> What exactly are we doing with these servers?
Our CA software, Boulder, uses MySQL-style schemas and queries to manage subscriber accounts and the entire certificate issuance process.
The post doesn't specify requirements or application level targets for performance. They show a couple of good latency improvements but don't describe the business or technical impact. The closest we get is this.
> If this database isn’t performing well enough, it can cause API errors and timeouts for our subscribers.
What are the SLO's? How was this being met (or not) before vs after the hardware upgrade? There's a lot of additional context that could have been added in this post. It's not a bad post but instead it simply reduces down to this new hardware is faster than our old hardware.
What exactly needs to be stored once the certificate is created and published in the hash tree? It seems like the kind of data that possibly needn't be stored at all or onto something like Glacier for archival.
AFAIK, nobody has suggested removal of OCSP from end-entity certificates.
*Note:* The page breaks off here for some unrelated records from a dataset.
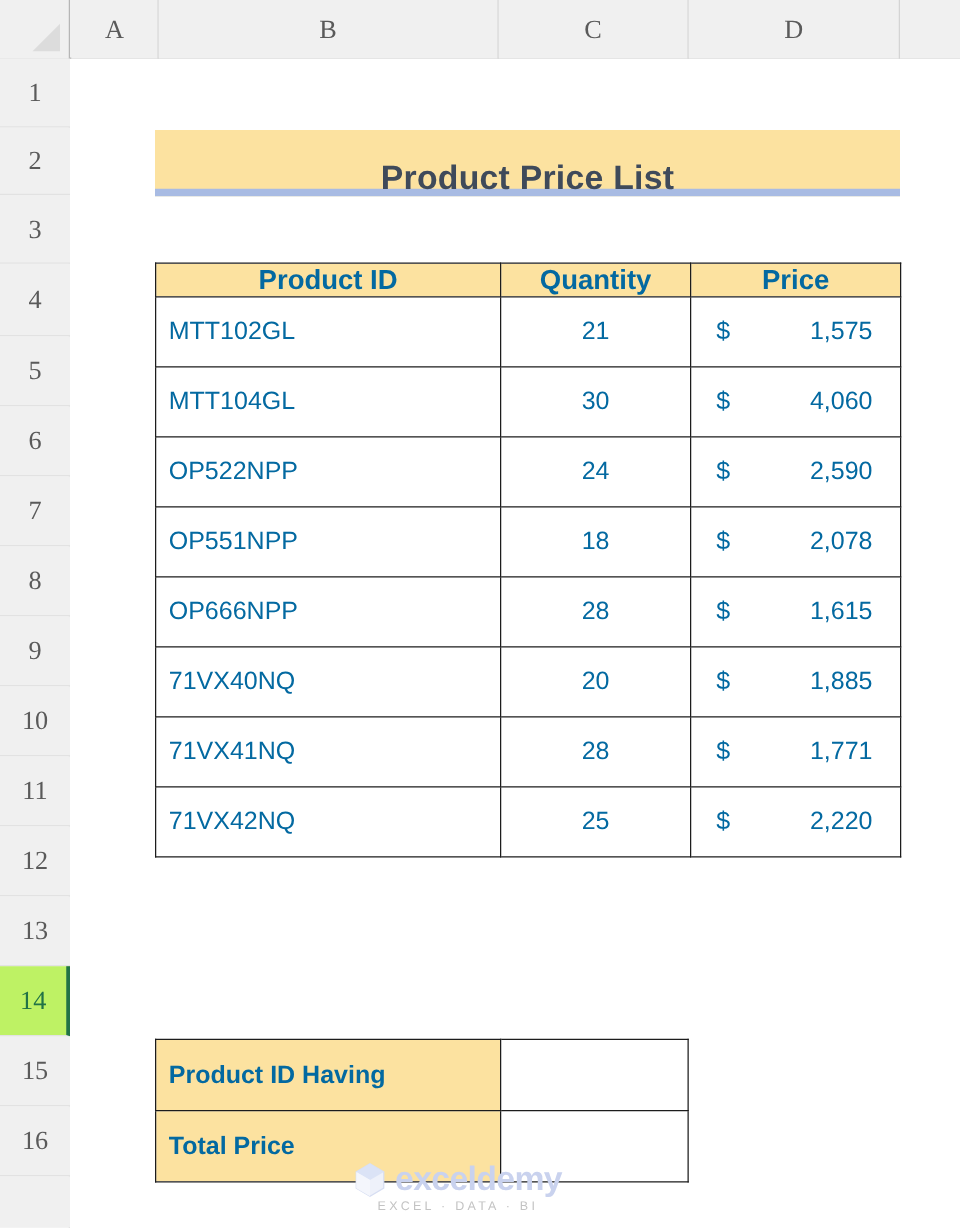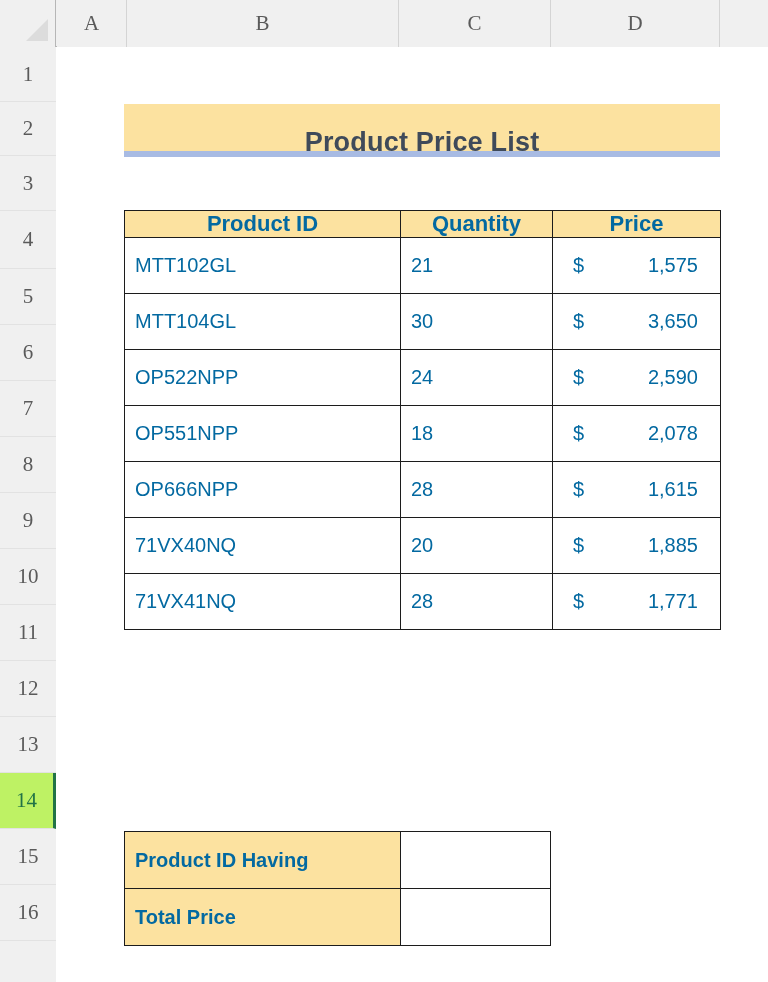"21" .cell-num { text-align: left -> center }
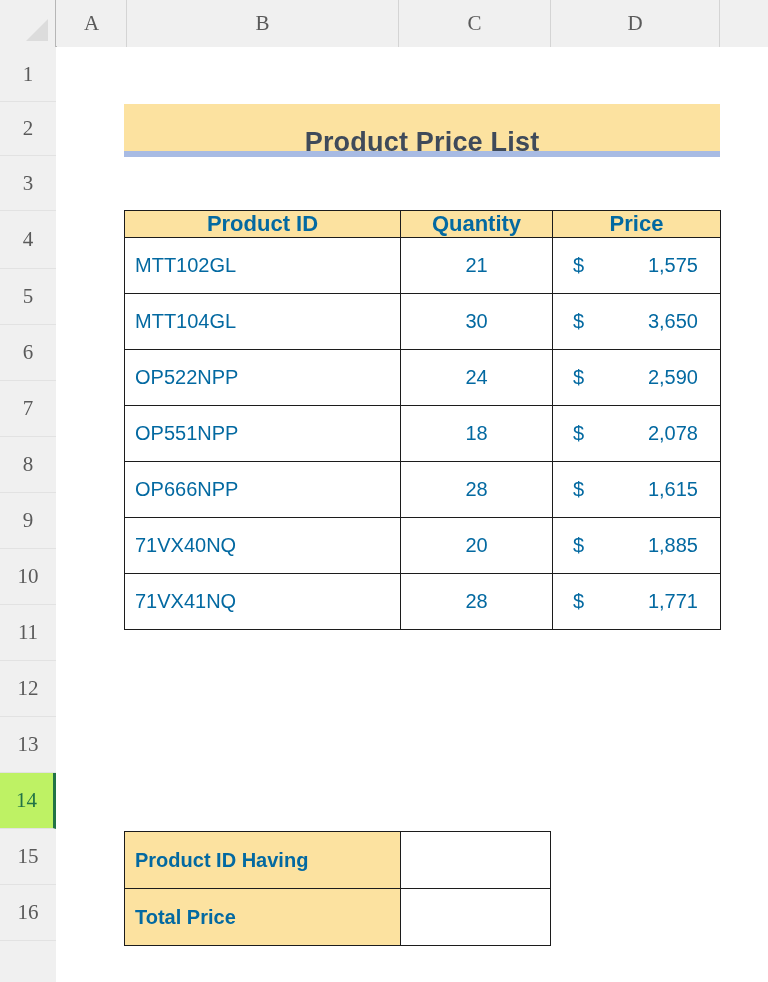"3,650" span.money-val { text: 3,650 -> 4,060 }
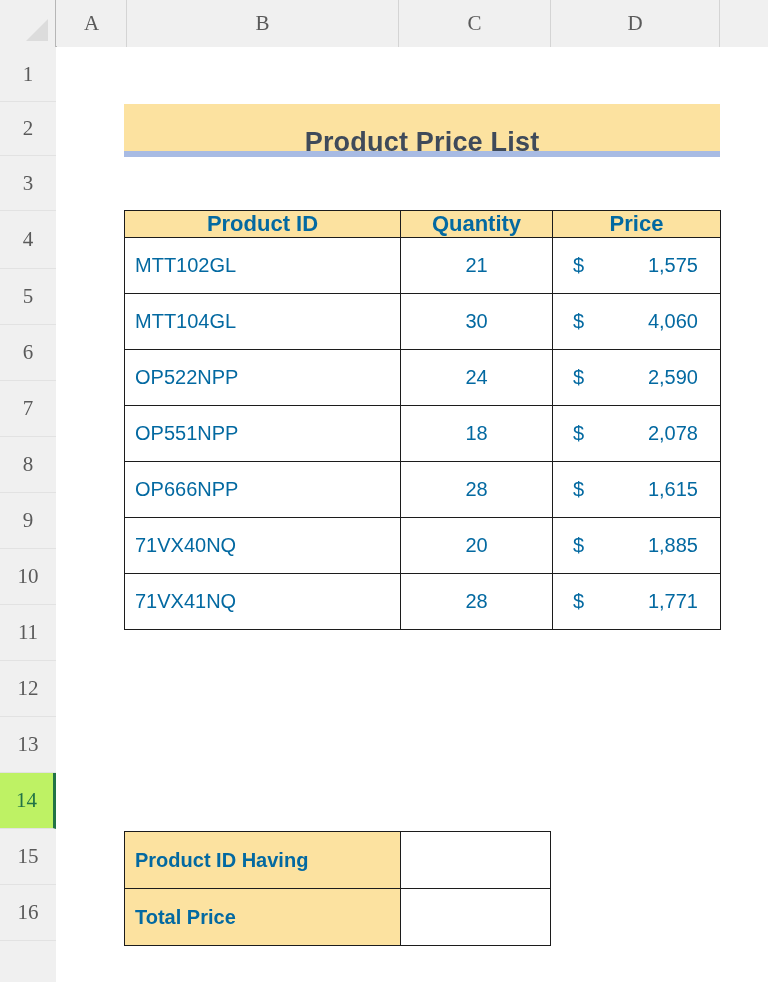"71VX42NQ" tr { html: none -> <tr> <td>71VX42NQ</td> <td>25</td> <td> <div> <span>$</span> <span>2,220</span> </div> </td> </tr> }
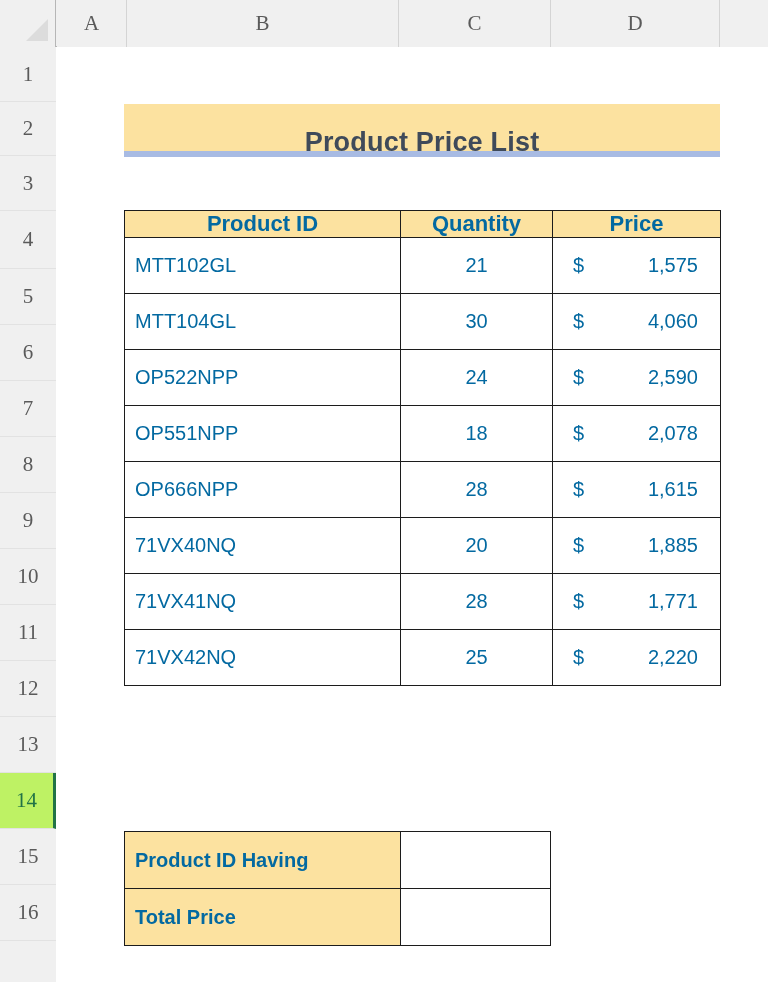"exceldemy" div.watermark { html: none -> <div> <div> <div> <svg> <polygon></polygon> <polygon></polygon> <polygon></polygon> </svg> </div> <span>exceldemy</span> </div> <span>EXCEL · DATA · BI</span> </div> }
This article you linked (and the comment you wrote) is purely about removal from intermediate CA certificates.
The majority of OCSP traffic will probably be for end-entity certificates; most OCSP validation (in browsers and cryptographic libraries) is end-entity validation, not leaf-and-chain.
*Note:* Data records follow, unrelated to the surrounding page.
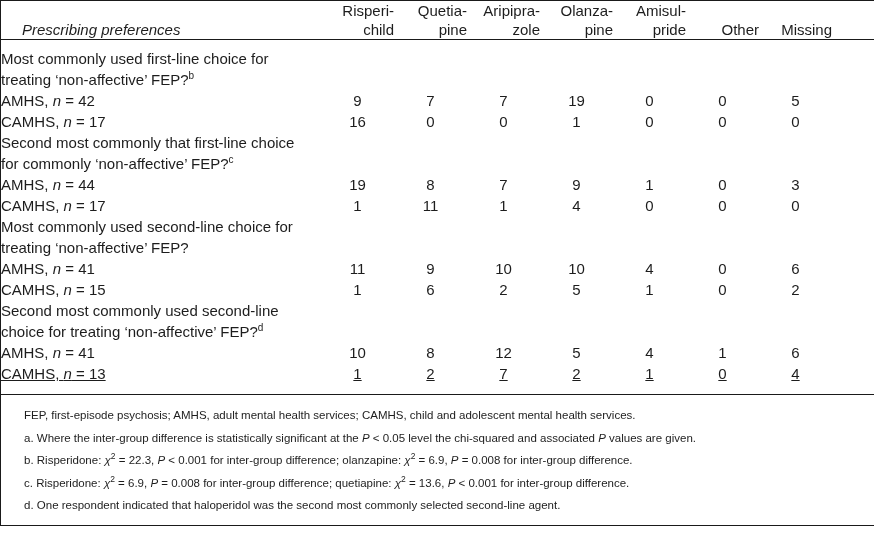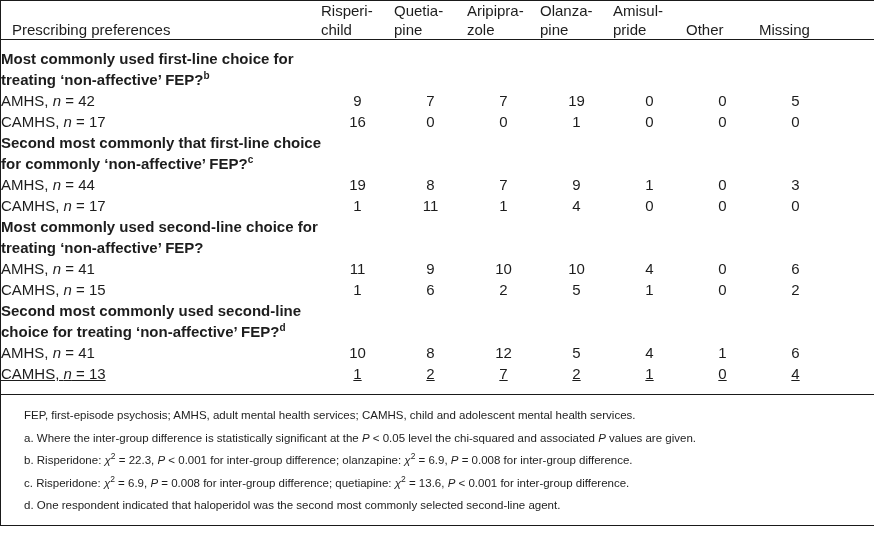"Risperi-" thead td { text-align: left -> right }
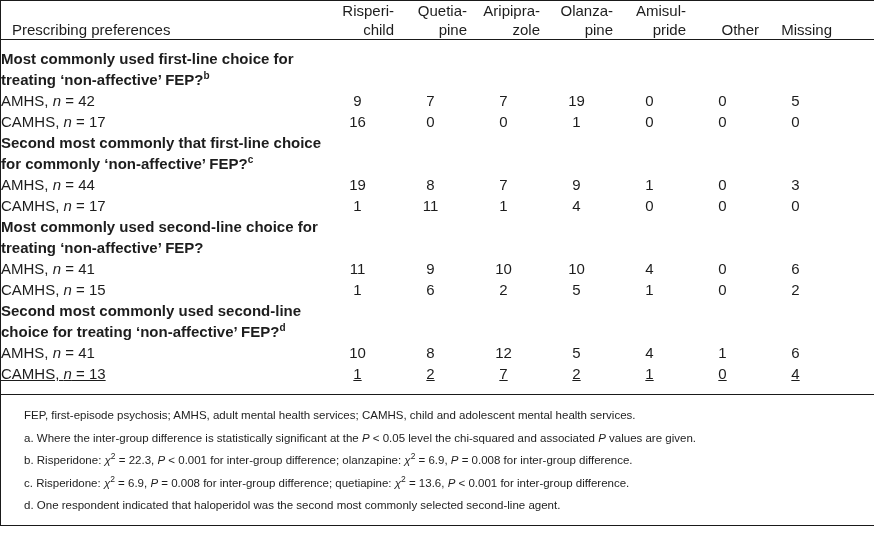"Prescribing preferences" thead td.rowhead { font-style: none -> italic; padding-left: 11px -> 21px }
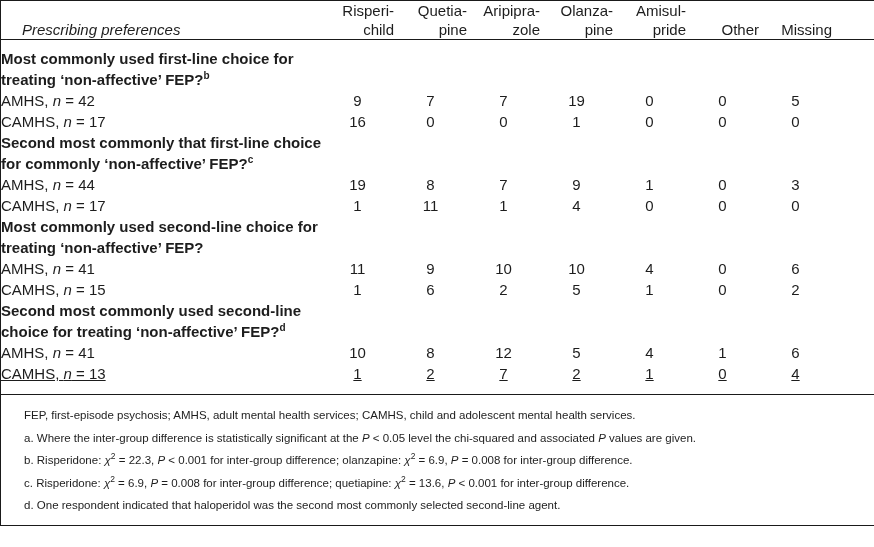"Most commonly used first-line choice" td.glabel { font-weight: bold -> none }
Removal of intermediate CA's OCSP is probably not really relevant to their overall OCSP performance numbers (and if it was, it was likely cached already).
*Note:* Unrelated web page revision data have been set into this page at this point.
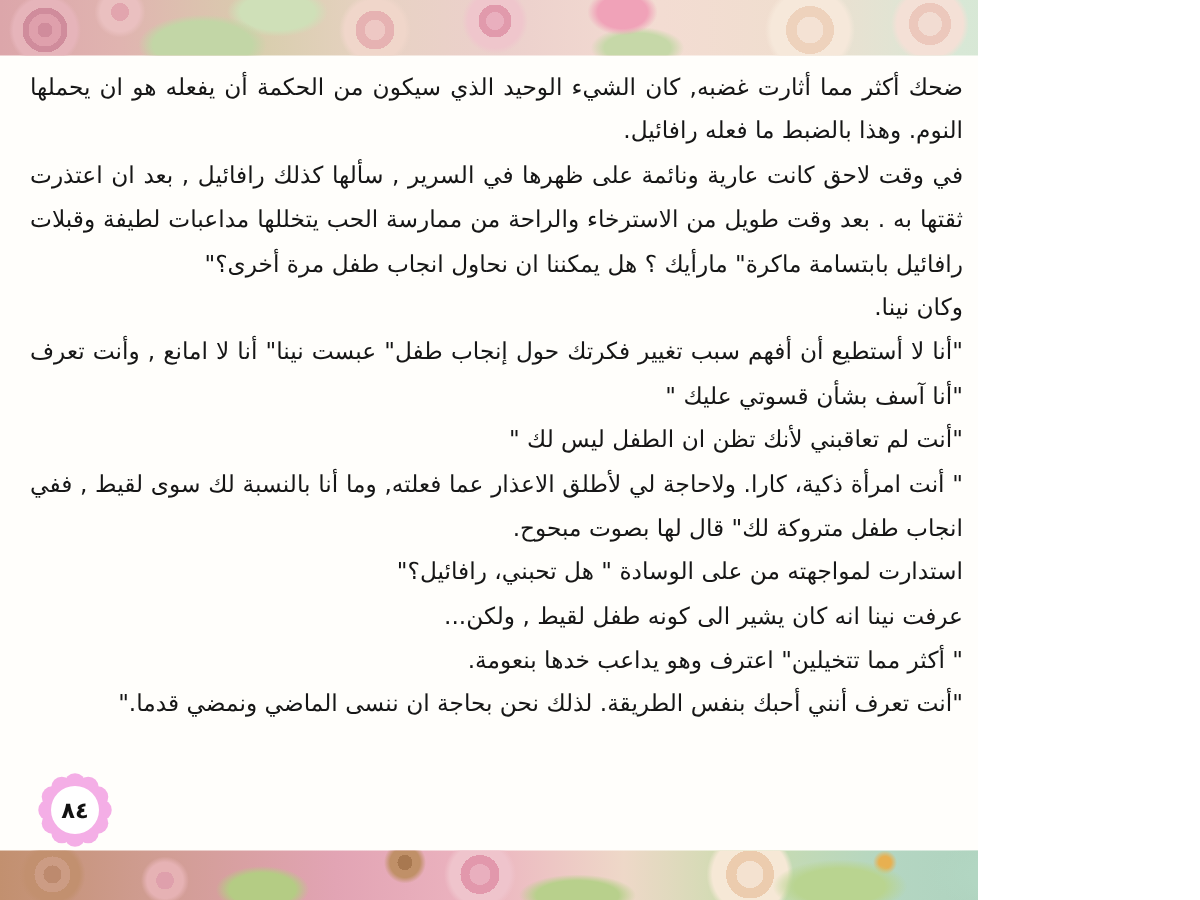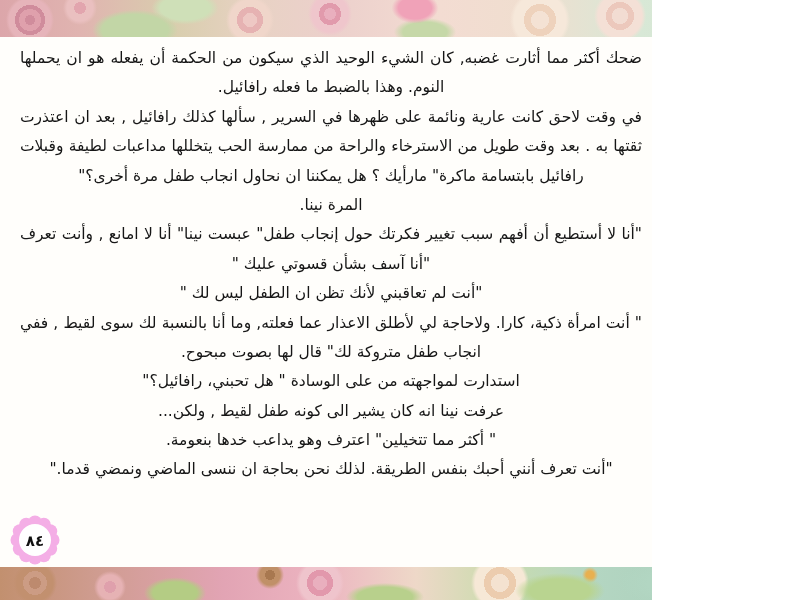"النوم. وهذا بالضبط ما فعله" .line { text-align: center -> right }
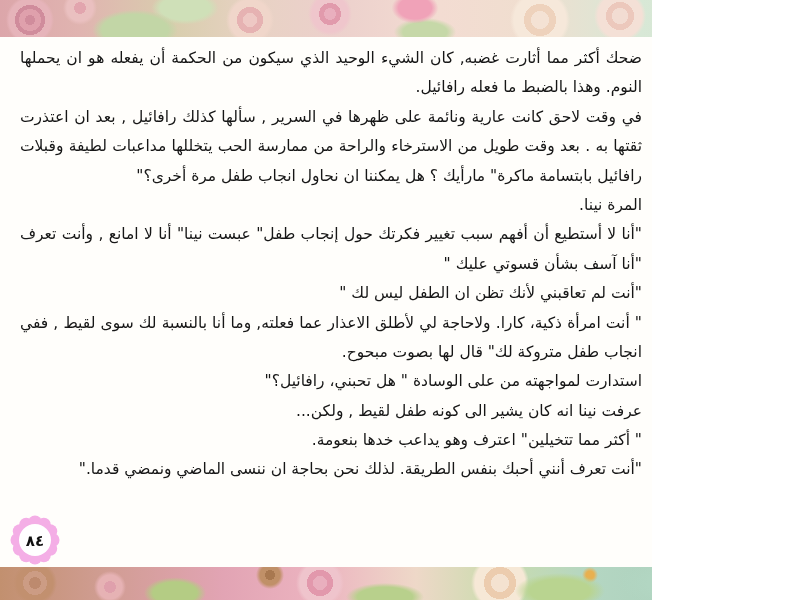"المرة نينا." div.line { text: المرة -> وكان }
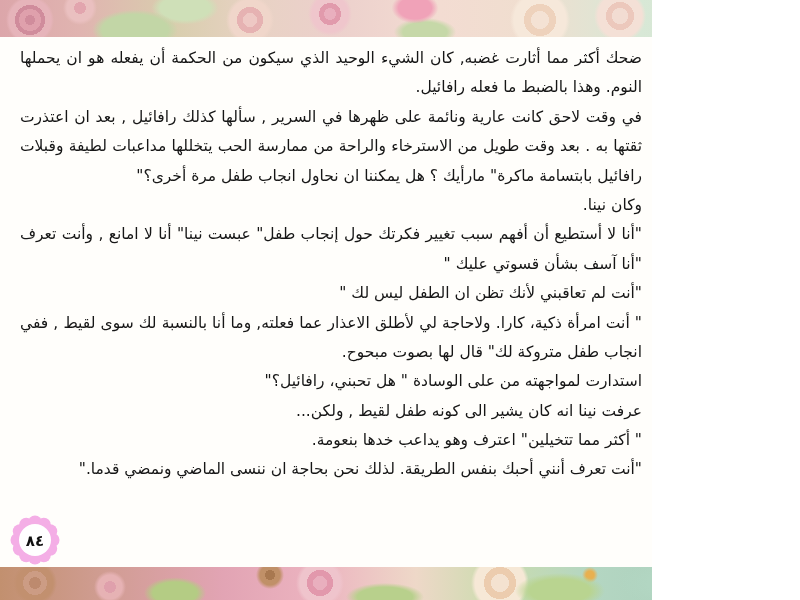"٨٤" .badge { left: 10px -> 25px }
There's an argument for not doing OCSP on end-entity certificates if you can approach the lifetime for the certificates that you'd realistically need for OCSP responses anyway.
Suppose you promise to issue OCSP revocations within 48 hours if it's urgent, and your OCSP responses are valid for 48 hours. That means after a problem happens OCSP revocation takes up to 96 hours to be effective.
If you only issue certificates with lifetimes of 96 hours then OCSP didn't add anything valuable - the certificates expire before they can effectively be revoked anyway.
Let's Encrypt is much closer to this idea (90 days) than many issuers were when it started (offering typically 1-3 years) but not quite close enough to argue revocation isn't valuable. However, the automation Let's Encrypt strongly encourages makes shortening lifetimes practical. Many of us have Let's Encrypt certs automated enough that if they renewed every 48 hours instead of every 60 days we'd barely care.
The solution to excessive OCSP traffic and privacy risk is supposed to be OCSP stapling instead, but TLS servers that can't get stapling right are still ridiculously popular so that hasn't gone so well.
I'm not sure, e.g. Chrome doesn't do OCSP by default, lots of embedded clients like curl won't either. Unless the protocol is terribly broken, that also seems like the kind of use case where 99% of queries just come out of cache and should never hit a database.
Let's Encrypt still has to publish OCSP responses for every non-expired leaf certificate, at least in time that you can always get a new OCSP response before the previous one expires. In practice they have a tighter schedule so that there's a period between "We are not meeting our self-imposed deadline" and "The Internet broke, oops" in which staff can figure out the problem and fix it.
To do this they automatically generate and sign OCSP responses (the vast majority of which will just say the certificate is still good) on a periodic cycle, and then they deliver them in bulk to a CDN. The CDN is who your client (or server if you do OCSP stapling, which you ideally should) talks to when checking OCSP.
To generate those responses they need a way (hey, a database) to get the set of all certificates which have not yet expired and whether those certificates are revoked or not.